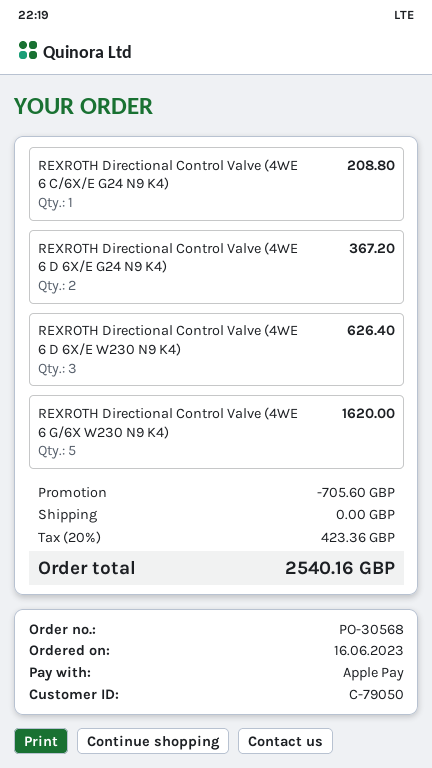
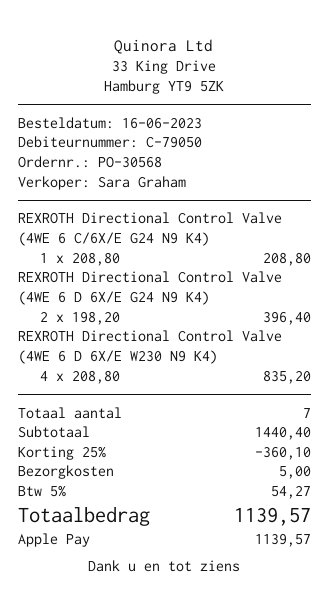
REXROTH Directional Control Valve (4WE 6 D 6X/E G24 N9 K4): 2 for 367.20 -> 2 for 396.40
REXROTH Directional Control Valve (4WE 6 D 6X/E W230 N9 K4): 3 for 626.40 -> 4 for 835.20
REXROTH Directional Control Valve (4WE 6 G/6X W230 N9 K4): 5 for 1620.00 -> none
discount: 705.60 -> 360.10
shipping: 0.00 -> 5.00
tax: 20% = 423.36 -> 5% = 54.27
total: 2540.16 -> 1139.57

* * * *

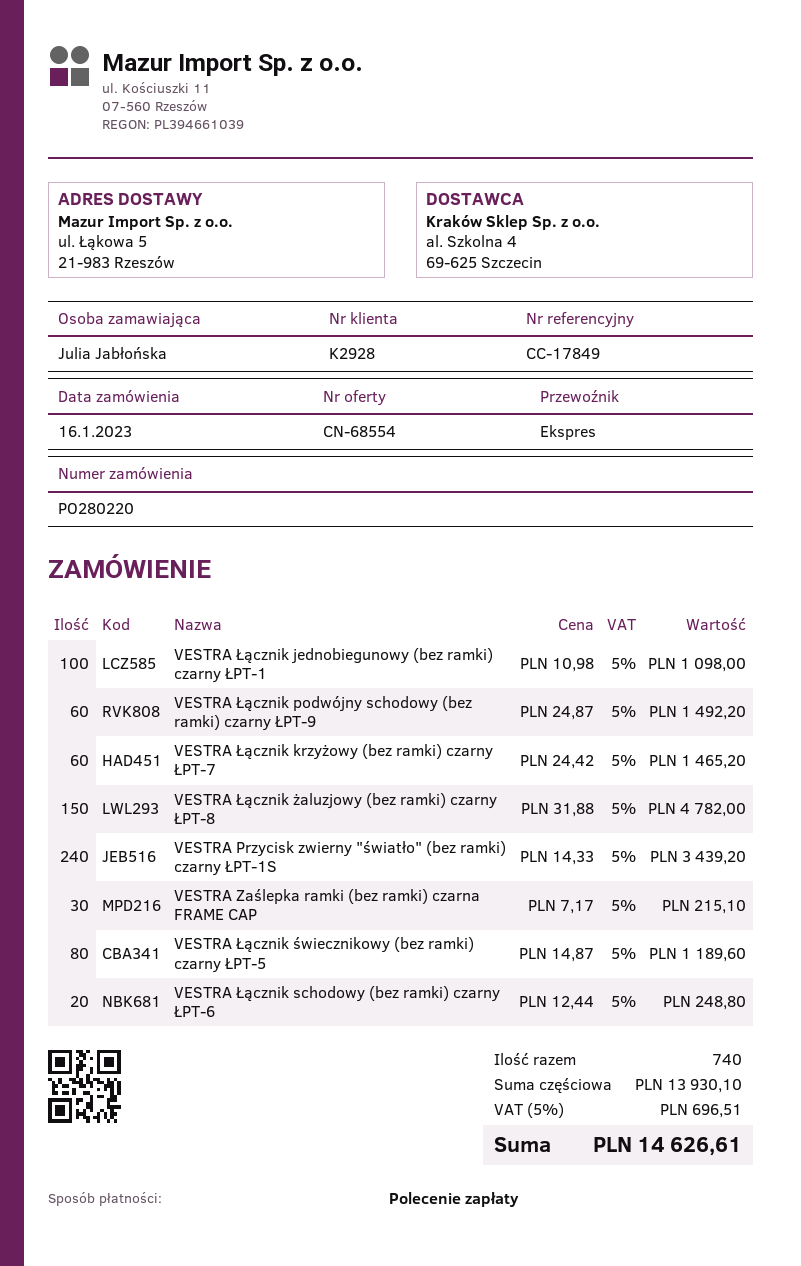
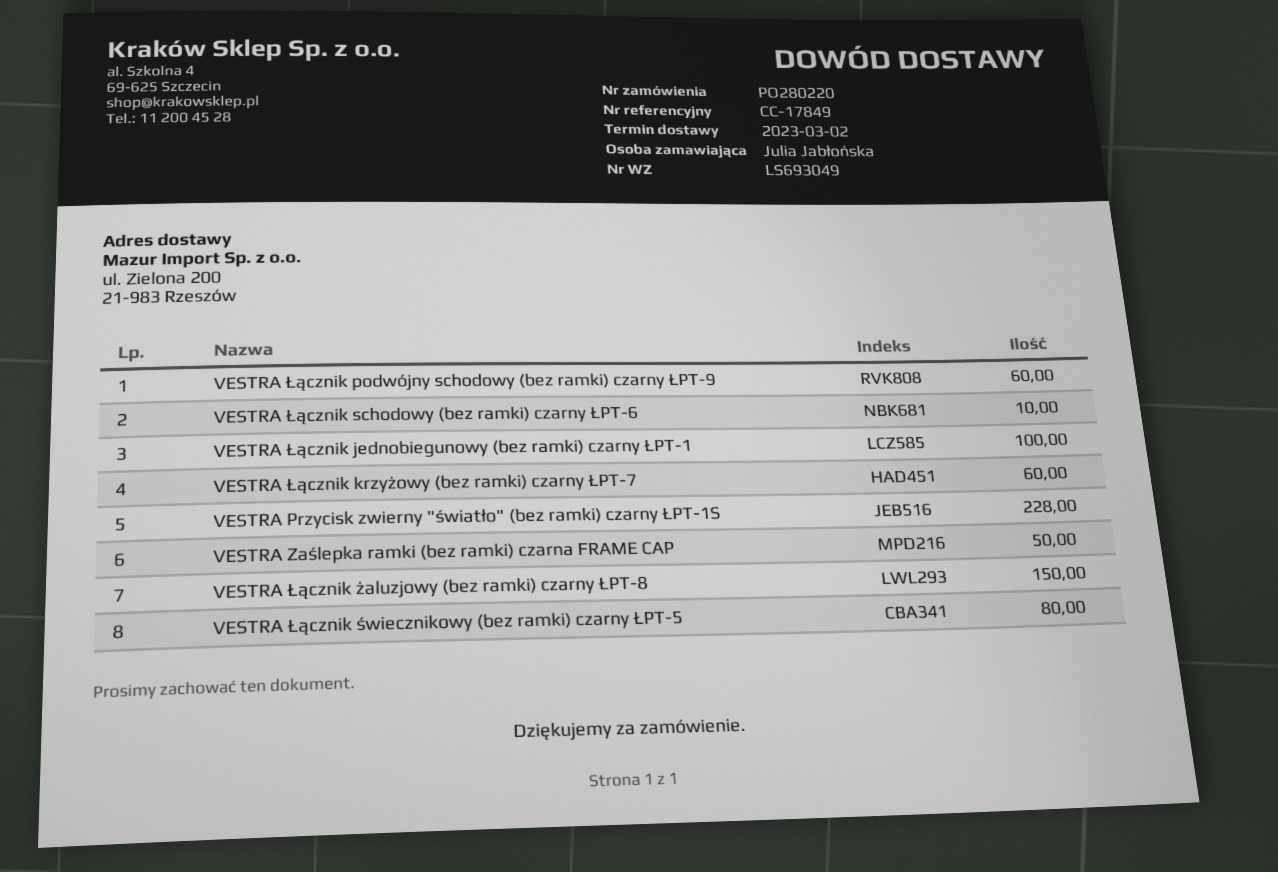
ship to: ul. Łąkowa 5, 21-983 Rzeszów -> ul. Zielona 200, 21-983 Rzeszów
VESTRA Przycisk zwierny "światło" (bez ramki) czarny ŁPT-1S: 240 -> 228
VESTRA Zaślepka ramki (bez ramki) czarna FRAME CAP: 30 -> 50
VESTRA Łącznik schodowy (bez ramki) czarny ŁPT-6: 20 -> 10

* * * *

• WORK REQUIRED: Print again the lines of the entries above that fall between the line holding "REXROTH Directional Control Valve (4WE 6 D 6X/E G24" and the line holding "total: 2540.16 -> 1139.57", inclusive, exactly as they stand.

• EXERCISE RESPONSE:
REXROTH Directional Control Valve (4WE 6 D 6X/E G24 N9 K4): 2 for 367.20 -> 2 for 396.40
REXROTH Directional Control Valve (4WE 6 D 6X/E W230 N9 K4): 3 for 626.40 -> 4 for 835.20
REXROTH Directional Control Valve (4WE 6 G/6X W230 N9 K4): 5 for 1620.00 -> none
discount: 705.60 -> 360.10
shipping: 0.00 -> 5.00
tax: 20% = 423.36 -> 5% = 54.27
total: 2540.16 -> 1139.57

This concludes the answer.